***** Listed entries *****

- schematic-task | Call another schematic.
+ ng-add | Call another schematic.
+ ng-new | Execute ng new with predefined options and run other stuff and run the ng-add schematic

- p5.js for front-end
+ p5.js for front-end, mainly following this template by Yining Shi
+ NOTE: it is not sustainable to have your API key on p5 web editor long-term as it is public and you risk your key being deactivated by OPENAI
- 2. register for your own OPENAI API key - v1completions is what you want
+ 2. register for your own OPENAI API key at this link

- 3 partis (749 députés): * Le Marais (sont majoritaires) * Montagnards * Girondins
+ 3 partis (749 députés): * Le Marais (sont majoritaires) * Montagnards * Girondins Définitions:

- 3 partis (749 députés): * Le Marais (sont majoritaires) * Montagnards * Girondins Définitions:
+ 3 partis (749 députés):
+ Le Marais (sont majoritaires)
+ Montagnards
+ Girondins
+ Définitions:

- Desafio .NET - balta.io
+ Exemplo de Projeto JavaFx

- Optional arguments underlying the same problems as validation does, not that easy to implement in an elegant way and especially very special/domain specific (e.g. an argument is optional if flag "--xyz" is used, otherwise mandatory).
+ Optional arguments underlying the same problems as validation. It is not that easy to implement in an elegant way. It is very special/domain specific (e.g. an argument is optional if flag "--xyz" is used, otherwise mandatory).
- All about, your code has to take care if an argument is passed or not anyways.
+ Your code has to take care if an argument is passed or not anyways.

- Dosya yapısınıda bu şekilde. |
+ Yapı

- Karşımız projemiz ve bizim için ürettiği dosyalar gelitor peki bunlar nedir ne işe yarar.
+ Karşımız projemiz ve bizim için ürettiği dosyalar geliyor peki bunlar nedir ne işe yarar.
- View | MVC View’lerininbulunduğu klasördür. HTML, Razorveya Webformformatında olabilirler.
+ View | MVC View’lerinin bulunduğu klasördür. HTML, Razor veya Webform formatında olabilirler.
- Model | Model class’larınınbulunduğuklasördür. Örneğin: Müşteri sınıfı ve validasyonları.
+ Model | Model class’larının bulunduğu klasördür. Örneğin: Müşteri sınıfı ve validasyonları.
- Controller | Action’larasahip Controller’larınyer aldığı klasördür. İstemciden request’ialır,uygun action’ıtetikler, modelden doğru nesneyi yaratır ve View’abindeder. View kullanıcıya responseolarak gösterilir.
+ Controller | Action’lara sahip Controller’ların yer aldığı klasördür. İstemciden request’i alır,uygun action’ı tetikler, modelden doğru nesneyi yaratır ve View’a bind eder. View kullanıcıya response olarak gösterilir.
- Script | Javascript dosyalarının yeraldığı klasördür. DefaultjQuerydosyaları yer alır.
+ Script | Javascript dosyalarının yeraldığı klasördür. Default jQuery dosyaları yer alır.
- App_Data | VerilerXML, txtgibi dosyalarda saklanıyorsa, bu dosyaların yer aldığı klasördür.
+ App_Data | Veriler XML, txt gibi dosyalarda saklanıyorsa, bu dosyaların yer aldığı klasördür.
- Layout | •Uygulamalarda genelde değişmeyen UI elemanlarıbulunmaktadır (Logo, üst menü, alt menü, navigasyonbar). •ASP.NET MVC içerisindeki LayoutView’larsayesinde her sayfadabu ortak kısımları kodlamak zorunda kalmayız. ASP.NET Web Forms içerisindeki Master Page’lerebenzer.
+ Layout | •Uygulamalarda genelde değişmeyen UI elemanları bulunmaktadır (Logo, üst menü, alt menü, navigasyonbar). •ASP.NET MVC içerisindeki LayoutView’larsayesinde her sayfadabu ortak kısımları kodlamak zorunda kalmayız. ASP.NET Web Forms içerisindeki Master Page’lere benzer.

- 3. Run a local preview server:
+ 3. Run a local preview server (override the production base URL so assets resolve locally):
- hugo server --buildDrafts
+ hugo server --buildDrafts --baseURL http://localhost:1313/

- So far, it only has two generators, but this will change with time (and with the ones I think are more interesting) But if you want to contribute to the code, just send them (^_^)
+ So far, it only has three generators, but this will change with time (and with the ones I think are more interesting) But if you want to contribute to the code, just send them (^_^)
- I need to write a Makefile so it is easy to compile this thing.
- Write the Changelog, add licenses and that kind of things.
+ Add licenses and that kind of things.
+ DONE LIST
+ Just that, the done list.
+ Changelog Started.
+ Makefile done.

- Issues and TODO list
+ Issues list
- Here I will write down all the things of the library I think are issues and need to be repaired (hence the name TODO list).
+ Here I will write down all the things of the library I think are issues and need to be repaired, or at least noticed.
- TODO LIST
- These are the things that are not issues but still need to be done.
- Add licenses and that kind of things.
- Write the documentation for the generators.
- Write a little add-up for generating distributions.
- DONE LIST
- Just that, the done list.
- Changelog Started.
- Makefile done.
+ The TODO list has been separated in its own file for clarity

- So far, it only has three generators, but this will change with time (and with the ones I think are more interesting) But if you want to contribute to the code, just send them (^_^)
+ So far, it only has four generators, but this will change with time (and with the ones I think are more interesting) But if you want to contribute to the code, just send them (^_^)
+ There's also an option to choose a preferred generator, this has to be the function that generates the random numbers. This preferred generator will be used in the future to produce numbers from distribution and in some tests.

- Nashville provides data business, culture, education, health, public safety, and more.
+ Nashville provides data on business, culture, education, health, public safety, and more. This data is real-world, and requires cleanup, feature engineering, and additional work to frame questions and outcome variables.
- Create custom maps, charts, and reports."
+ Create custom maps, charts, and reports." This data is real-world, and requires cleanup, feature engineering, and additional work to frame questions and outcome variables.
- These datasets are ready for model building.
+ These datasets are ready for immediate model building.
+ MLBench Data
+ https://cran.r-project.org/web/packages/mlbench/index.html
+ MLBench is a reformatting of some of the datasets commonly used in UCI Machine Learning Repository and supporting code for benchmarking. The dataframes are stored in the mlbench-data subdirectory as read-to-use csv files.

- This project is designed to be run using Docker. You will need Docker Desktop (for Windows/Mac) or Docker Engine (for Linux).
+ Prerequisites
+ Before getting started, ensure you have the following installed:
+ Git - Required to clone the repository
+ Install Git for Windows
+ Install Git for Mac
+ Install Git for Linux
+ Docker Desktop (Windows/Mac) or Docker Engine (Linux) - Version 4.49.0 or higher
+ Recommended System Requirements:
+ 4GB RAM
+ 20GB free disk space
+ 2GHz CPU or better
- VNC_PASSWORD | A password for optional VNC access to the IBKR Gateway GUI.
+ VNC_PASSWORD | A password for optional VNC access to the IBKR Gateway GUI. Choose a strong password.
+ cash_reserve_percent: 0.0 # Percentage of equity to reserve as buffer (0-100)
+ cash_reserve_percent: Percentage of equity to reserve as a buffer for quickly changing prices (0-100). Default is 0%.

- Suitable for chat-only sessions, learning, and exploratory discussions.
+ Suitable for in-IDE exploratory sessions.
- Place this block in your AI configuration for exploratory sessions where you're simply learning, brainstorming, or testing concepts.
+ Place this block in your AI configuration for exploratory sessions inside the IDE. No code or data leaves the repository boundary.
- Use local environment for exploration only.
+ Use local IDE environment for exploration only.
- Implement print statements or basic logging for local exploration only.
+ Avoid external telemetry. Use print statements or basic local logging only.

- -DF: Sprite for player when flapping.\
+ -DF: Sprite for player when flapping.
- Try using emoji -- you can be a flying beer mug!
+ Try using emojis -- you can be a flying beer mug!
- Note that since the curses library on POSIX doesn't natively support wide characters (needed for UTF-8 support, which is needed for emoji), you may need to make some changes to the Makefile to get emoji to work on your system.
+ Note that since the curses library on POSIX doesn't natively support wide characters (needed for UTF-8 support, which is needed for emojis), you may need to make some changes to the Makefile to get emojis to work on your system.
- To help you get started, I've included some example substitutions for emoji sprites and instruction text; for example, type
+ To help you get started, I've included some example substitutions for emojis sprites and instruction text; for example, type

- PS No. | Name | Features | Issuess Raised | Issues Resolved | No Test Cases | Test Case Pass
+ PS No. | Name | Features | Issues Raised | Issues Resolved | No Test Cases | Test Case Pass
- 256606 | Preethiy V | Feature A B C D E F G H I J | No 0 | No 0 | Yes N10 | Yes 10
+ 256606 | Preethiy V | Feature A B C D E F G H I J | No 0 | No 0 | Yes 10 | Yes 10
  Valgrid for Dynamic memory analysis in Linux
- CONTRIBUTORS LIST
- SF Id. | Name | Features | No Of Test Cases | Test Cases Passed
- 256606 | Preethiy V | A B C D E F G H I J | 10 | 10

*****

Exercise requirements: Your answer should be the lines above, from the line containing "preview server (override" up to and including the line containing "- So far, it only has two", reproduced exactly and with nothing else.

Response:
+ 3. Run a local preview server (override the production base URL so assets resolve locally):
- hugo server --buildDrafts
+ hugo server --buildDrafts --baseURL http://localhost:1313/

- So far, it only has two generators, but this will change with time (and with the ones I think are more interesting) But if you want to contribute to the code, just send them (^_^)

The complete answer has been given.